Please give back, word for word, only the lines starting at the one containing "(693, 255) none -> (737, 559) //" and ending at the one containing "(743, 335) none" within the material below.

- [EXCERPTED RECORDS]
========
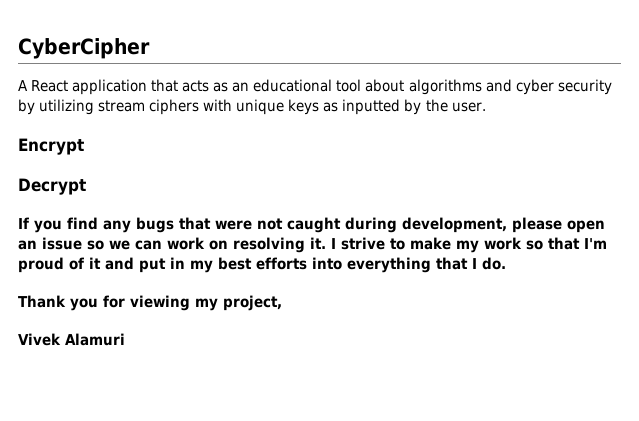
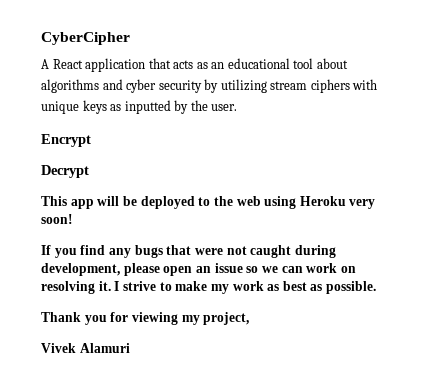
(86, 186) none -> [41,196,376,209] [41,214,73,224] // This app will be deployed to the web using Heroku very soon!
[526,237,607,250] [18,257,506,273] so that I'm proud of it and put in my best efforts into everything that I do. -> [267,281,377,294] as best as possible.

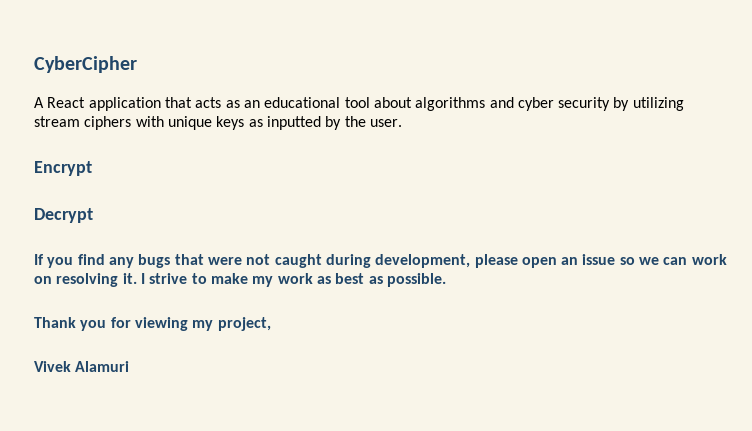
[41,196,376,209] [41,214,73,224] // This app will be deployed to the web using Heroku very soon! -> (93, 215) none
========
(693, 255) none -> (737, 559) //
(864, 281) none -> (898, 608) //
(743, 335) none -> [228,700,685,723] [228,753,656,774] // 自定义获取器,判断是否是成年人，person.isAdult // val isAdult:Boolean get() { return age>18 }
========
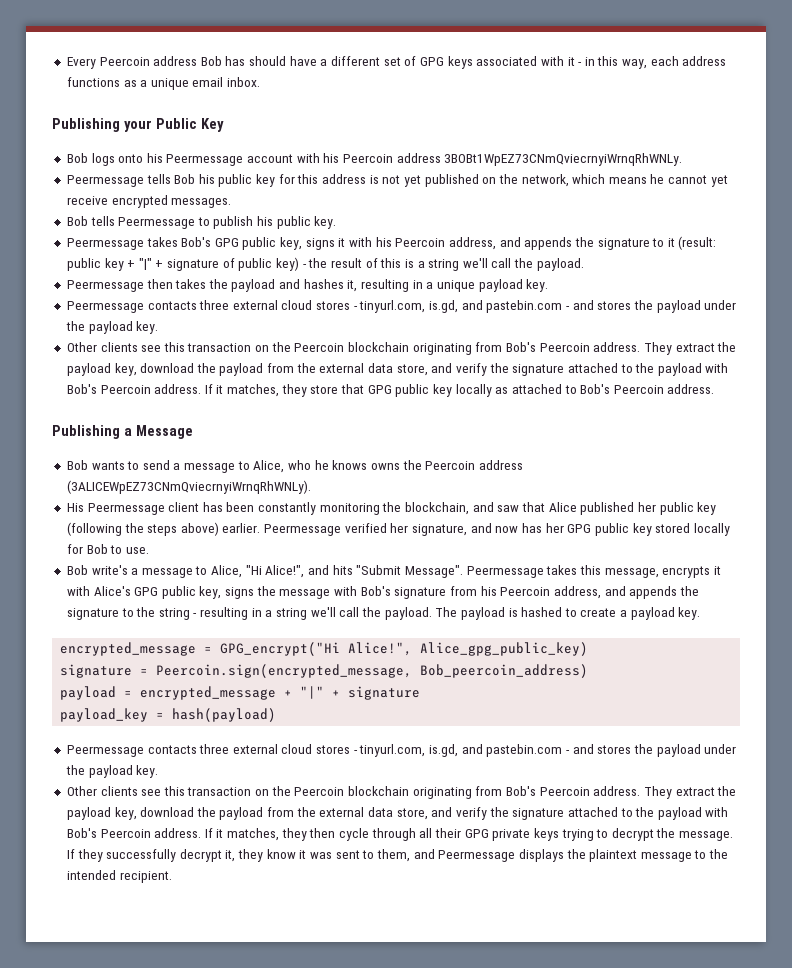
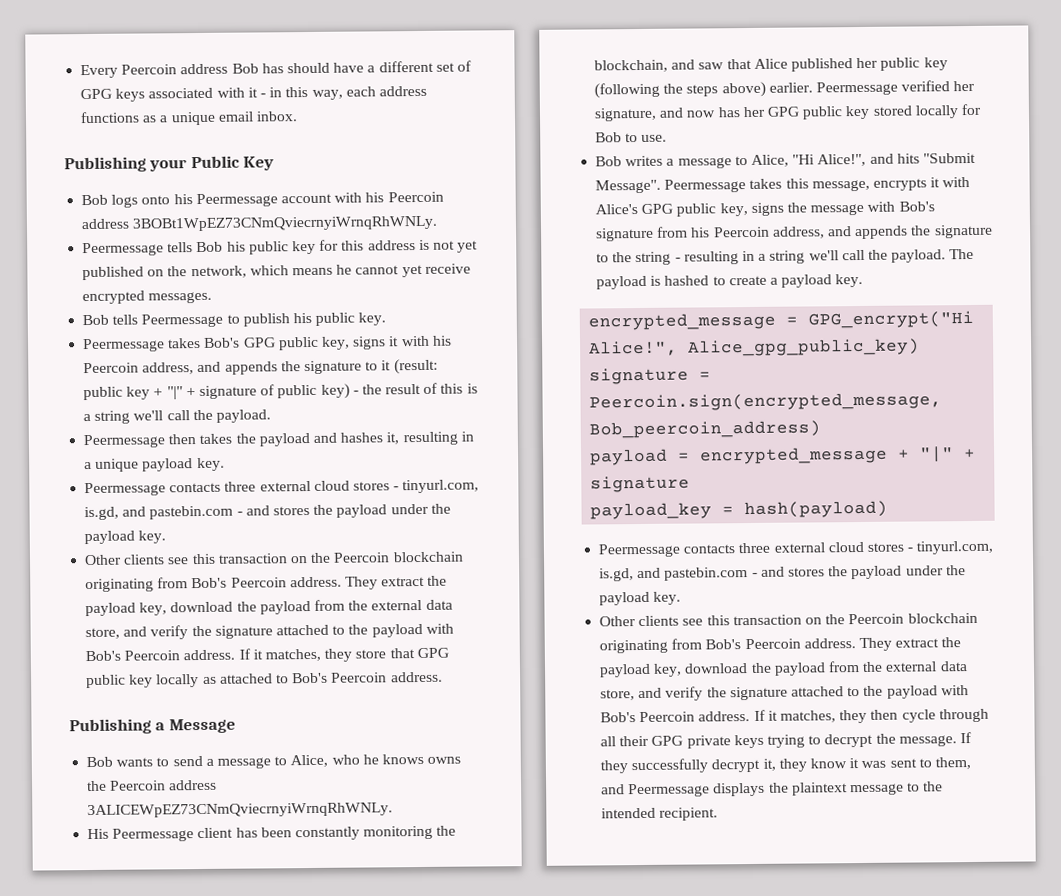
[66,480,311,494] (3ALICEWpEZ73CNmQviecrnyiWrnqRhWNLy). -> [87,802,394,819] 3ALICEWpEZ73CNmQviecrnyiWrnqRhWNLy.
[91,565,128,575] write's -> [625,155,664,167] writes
========
- [EXERCISE OUTPUT]
(693, 255) none -> (737, 559) //
(864, 281) none -> (898, 608) //
(743, 335) none -> [228,700,685,723] [228,753,656,774] // 自定义获取器,判断是否是成年人，person.isAdult // val isAdult:Boolean get() { return age>18 }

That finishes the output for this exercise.